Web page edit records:
++++++++++++++++++++
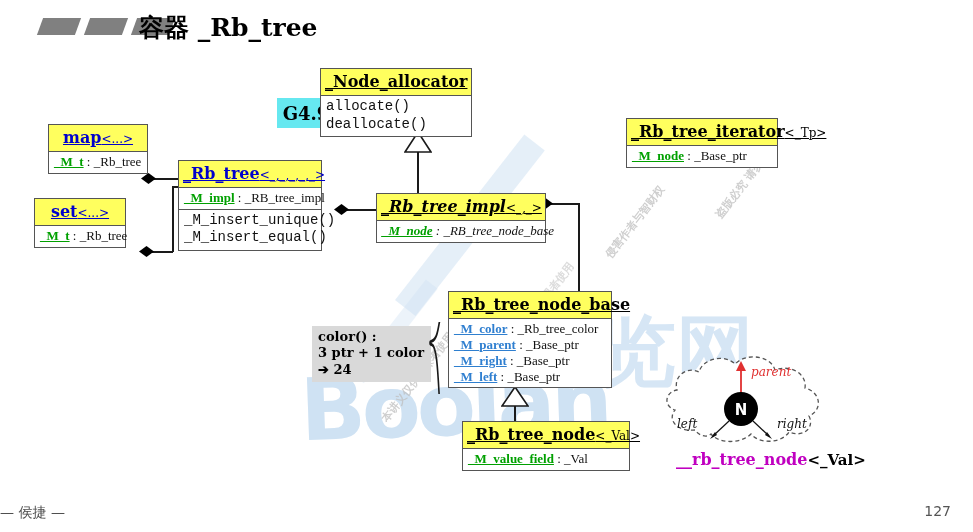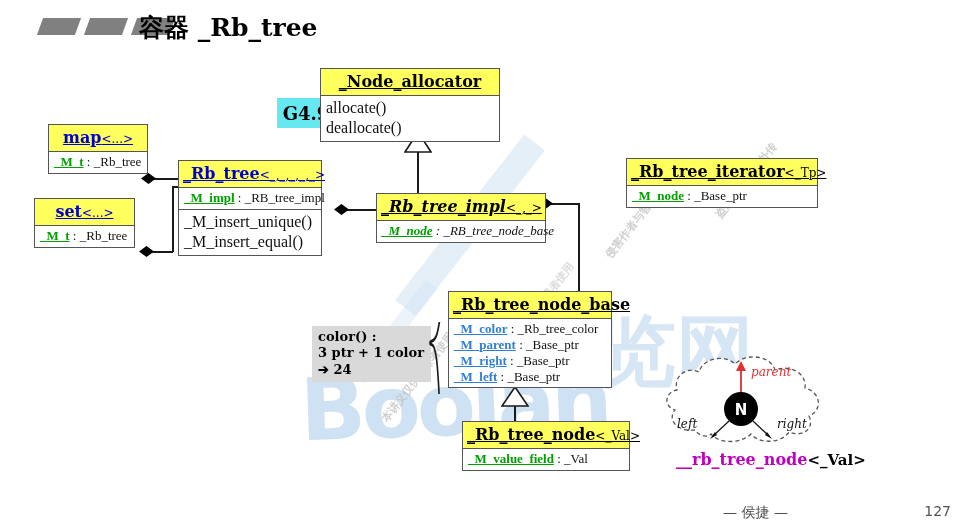--- a/index.html
+++ b/index.html
@@ -77,21 +77,21 @@
     font-family:"DejaVu Serif", serif;
     font-size:12px;font-weight:normal;text-decoration:underline;
   }
   .cls .sec{padding:2px 5px 3px;}
   .cls .sec + .sec{border-top:1.4px solid #555;}
   .row{font-size:13px;white-space:nowrap;line-height:1.22;}
   .fld{text-decoration:underline;font-weight:bold;}
   .g{color:#00a000;}
   .b{color:#2f7fd0;}
   .plain{color:#111;}
-  .meth{font-size:16px;line-height:1.25;white-space:nowrap;color:#111;}
+  .meth{font-size:14px;line-height:1.25;white-space:nowrap;color:#111;font-family:Liberation Mono, monospace;}
 
   .blue-title .nm{color:#0000cc;}
   .blue-title .tpl{color:#0000cc;}
   .black-title .nm{color:#000;}
   .black-title .tpl{color:#000;}
 
   
   .ln{position:absolute;background:#1a1a1a;}
   .lnh{height:1.6px;}
   .lnv{width:1.6px;}
@@ -117,21 +117,21 @@
     position:absolute;left:676px;top:450px;
     font-family:"DejaVu Serif", serif;
     font-weight:bold;font-size:16px;color:#c000c0;
     white-space:nowrap;
   }
   .cloud-lbl .tp{font-size:15px;font-weight:bold;color:#000;}
 
   
   .foot{
     position:absolute;left:0;top:504px;width:788px;
-    text-align:right;font-size:14px;color:#4a4a4a;
+    text-align:left;font-size:14px;color:#4a4a4a;
     font-family:"DejaVu Serif", serif;
   }
   .pgnum{
     position:absolute;right:22px;top:503px;
     font-family:"DejaVu Sans", sans-serif;
     font-size:14px;color:#555;text-align:center;
   }
 </style>
 </head>
 <body>
@@ -172,42 +172,42 @@
 
   <div class="ln lnh" style="left:545px;top:203px;width:35px;"></div>
   <div class="ln lnv" style="left:578px;top:203px;height:90px;"></div>
   <div class="diamond" style="left:538px;top:198px;"></div>
 
   <div class="ln lnv" style="left:514px;top:405px;height:21px;"></div>
   <svg class="tri" style="left:501px;top:386px;" width="28" height="21">
     <polygon points="14,1 27,20 1,20" fill="#ffffff" stroke="#1a1a1a" stroke-width="1.6"></polygon>
   </svg>
 
-  <div class="cls black-title" style="left:320px;top:68px;width:180px;">
+  <div class="cls black-title" style="left:320px;top:68px;width:152px;">
     <div class="hd">
       <span class="nm">_Node_allocator</span><span class="tpl"></span>
     </div>
     <div class="sec">
       <div class="meth">allocate()</div>
       <div class="meth">deallocate()</div>
     </div>
   </div>
 
   <div class="cls blue-title" style="left:48px;top:124px;width:100px;">
     <div class="hd">
       <span class="nm">map</span><span class="tpl">&lt;...&gt;</span>
     </div>
     <div class="sec">
       <div class="row">
         <span class="fld g">_M_t</span><span class="plain"> : </span><span class="plain">_Rb_tree</span>
       </div>
     </div>
   </div>
 
-  <div class="cls blue-title" style="left:34px;top:198px;width:101px;">
+  <div class="cls blue-title" style="left:34px;top:198px;width:92px;">
     <div class="hd">
       <span class="nm">set</span><span class="tpl">&lt;...&gt;</span>
     </div>
     <div class="sec">
       <div class="row">
         <span class="fld g">_M_t</span><span class="plain"> : </span><span class="plain">_Rb_tree</span>
       </div>
     </div>
   </div>
 
@@ -230,21 +230,21 @@
     <div class="hd">
       <span class="nm">_Rb_tree_impl</span><span class="tpl">&lt;_,_&gt;</span>
     </div>
     <div class="sec">
       <div class="row">
         <span class="fld g">_M_node</span><span class="plain"> : </span><span class="plain">_RB_tree_node_base</span>
       </div>
     </div>
   </div>
 
-  <div class="cls black-title" style="left:626px;top:118px;width:192px;margin-top:40px;">
+  <div class="cls black-title" style="left:626px;top:118px;width:152px;">
     <div class="hd">
       <span class="nm">_Rb_tree_iterator</span><span class="tpl">&lt;_Tp&gt;</span>
     </div>
     <div class="sec">
       <div class="row">
         <span class="fld g">_M_node</span><span class="plain"> : </span><span class="plain">_Base_ptr</span>
       </div>
     </div>
   </div>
++++++++++++++++++++
_What you will do:_ Wherever "nowrap" appears in a line of the entries, copy that line.

_Output:_
   .row{font-size:13px;white-space:nowrap;line-height:1.22;}
-  .meth{font-size:16px;line-height:1.25;white-space:nowrap;color:#111;}
+  .meth{font-size:14px;line-height:1.25;white-space:nowrap;color:#111;font-family:Liberation Mono, monospace;}
     white-space:nowrap;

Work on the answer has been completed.